In accordance with the Company's Articles of Association, Michael Hughes and Margaret Littlejohns will be retiring by rotation and seeking re-election at this year's Annual General Meeting. Gordon McQueen and I will retire on grounds of tenure (having both served as Directors for more than nine years) and are both seeking re-election. Having been appointed to the Board on 1st December 2013, Richard Huntingford will be standing for initial election by shareholders. The Nomination and Remuneration Committee has met to evaluate all the Directors' attributes and contribution. Following this process the Board remains entirely satisfied with our independence of thought and judgement, and knowledge in fulfilling our roles as Directors of the Company. Accordingly, all our re-elections, and the election of Mr Huntingford, at the forthcoming Annual General Meeting are recommended to shareholders. The Board has resolved that from the Company's 2015 Annual General Meeting all eligible Directors will stand for annual re-election by shareholders.

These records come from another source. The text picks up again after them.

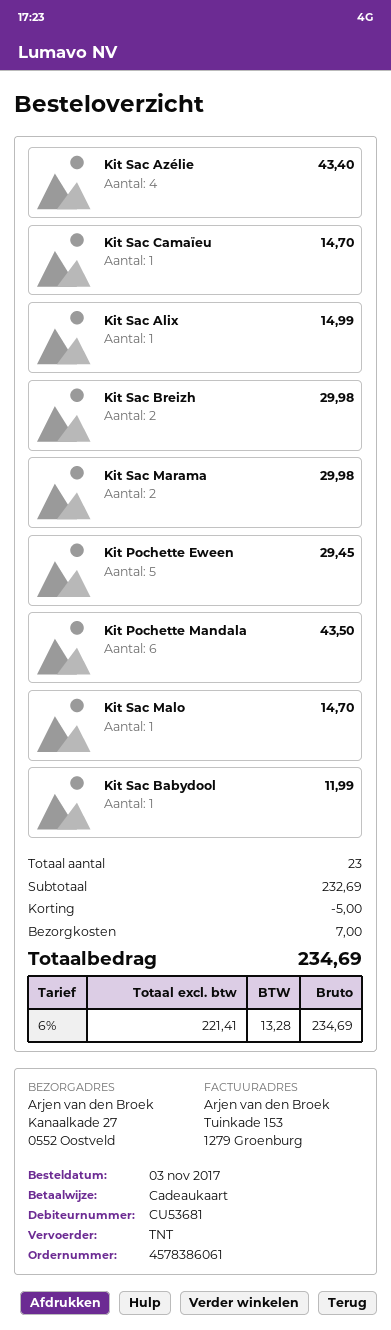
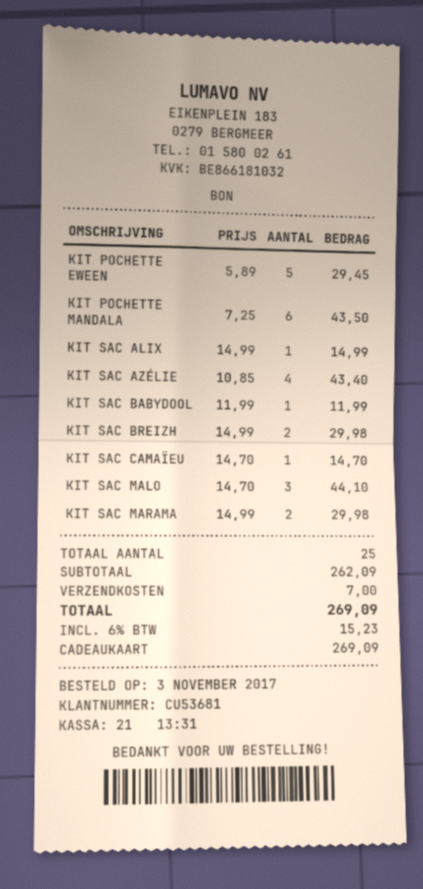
Kit Sac Malo: 1 for 14.70 -> 3 for 44.10
total quantity: 23 -> 25
subtotal: 232.69 -> 262.09
discount: 5.00 -> none
tax: 6% = 13.28 -> 6% = 15.23
total: 234.69 -> 269.09

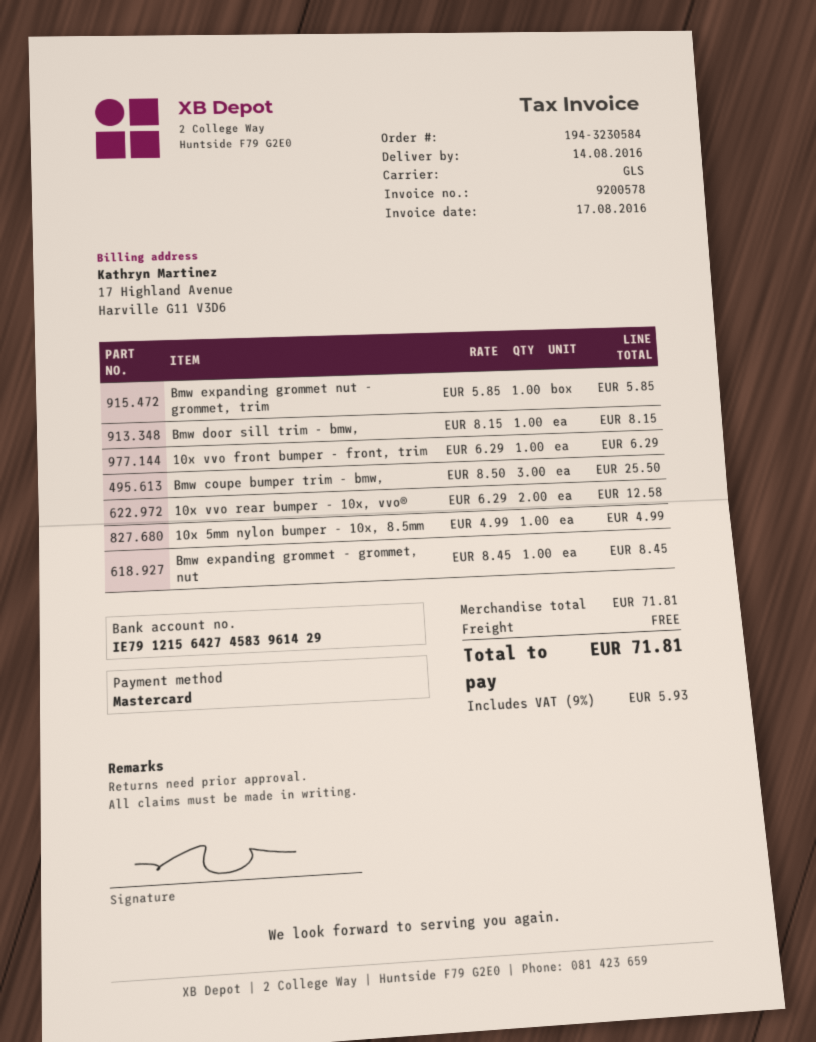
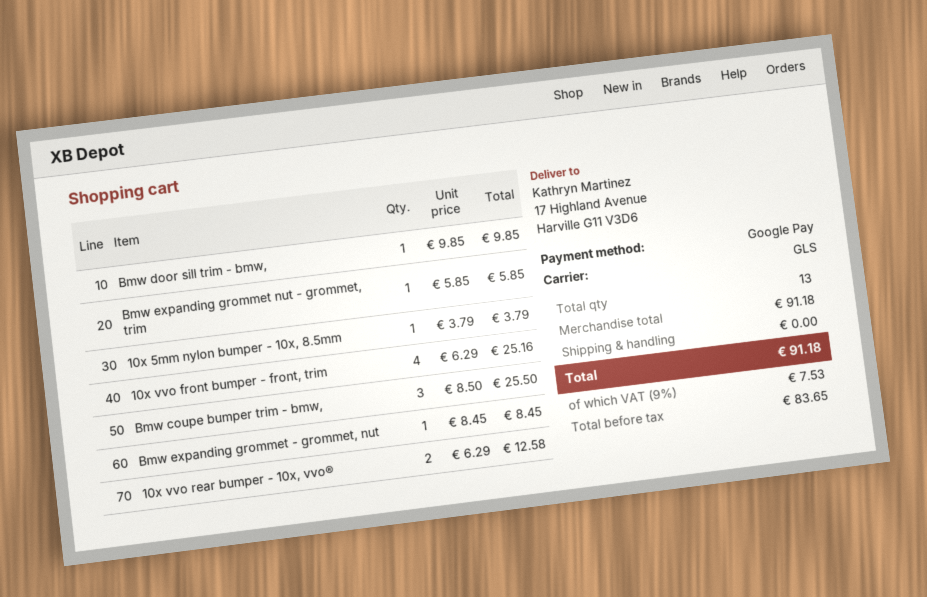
payment method: Mastercard -> Google Pay
Bmw door sill trim - bmw,: 1 x 8.15 = 8.15 -> 1 x 9.85 = 9.85
10x vvo front bumper - front, trim: 1 x 6.29 = 6.29 -> 4 x 6.29 = 25.16
10x 5mm nylon bumper - 10x, 8.5mm: 1 x 4.99 = 4.99 -> 1 x 3.79 = 3.79
subtotal: 71.81 -> 91.18
tax: 9% = 5.93 -> 9% = 7.53
total: 71.81 -> 91.18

Directors have resolved not to increase their fees this year, despite them being below industry average. However, given that the aggregate fee level for Directors' fees is £150,000 and was last increased back in 2006, a resolution to increase the aggregate amount to £200,000 will be put to shareholders at the forthcoming Annual General Meeting. Shareholders should note that the increase in the aggregate fee is to provide the Board with the flexibility to increase the number of Directors as and when future succession plans are actioned.
New Reporting Requirements
There have been a number of revisions to reporting requirements for companies with accounting periods beginning on or after 1st October 2012. Accordingly shareholders will note a few amendments to the format of the Company's Annual Report and Accounts from prior years. These include the addition of a new Strategic Report which replaces the Business Review section of the Directors' Report, providing insight into the Company's objectives, strategy and principal risks, and enabling shareholders to assess how effective Directors have been in promoting the success of the Company during the course of the year under review. Other changes comprise additional Audit reporting requirements on the accounts and on the external audit process, and changes to the structure and voting requirements in respect of the Directors' Remuneration Report.
Annual General Meeting
This year's Annual General Meeting will be held on Tuesday, 28th October 2014 at 2.30 p.m. at 60 Victoria Embankment, London EC4Y 0JP. As in previous years, in addition to the formal part of the meeting, there will be a presentation from our investment managers, Georgina Brittain, William Meadon and Katen Patel, who will also answer questions on the portfolio and performance. There will be an opportunity to meet the Board, the investment managers and representatives of JPMAM after the meeting. I look forward to welcoming as many of you as possible to this meeting.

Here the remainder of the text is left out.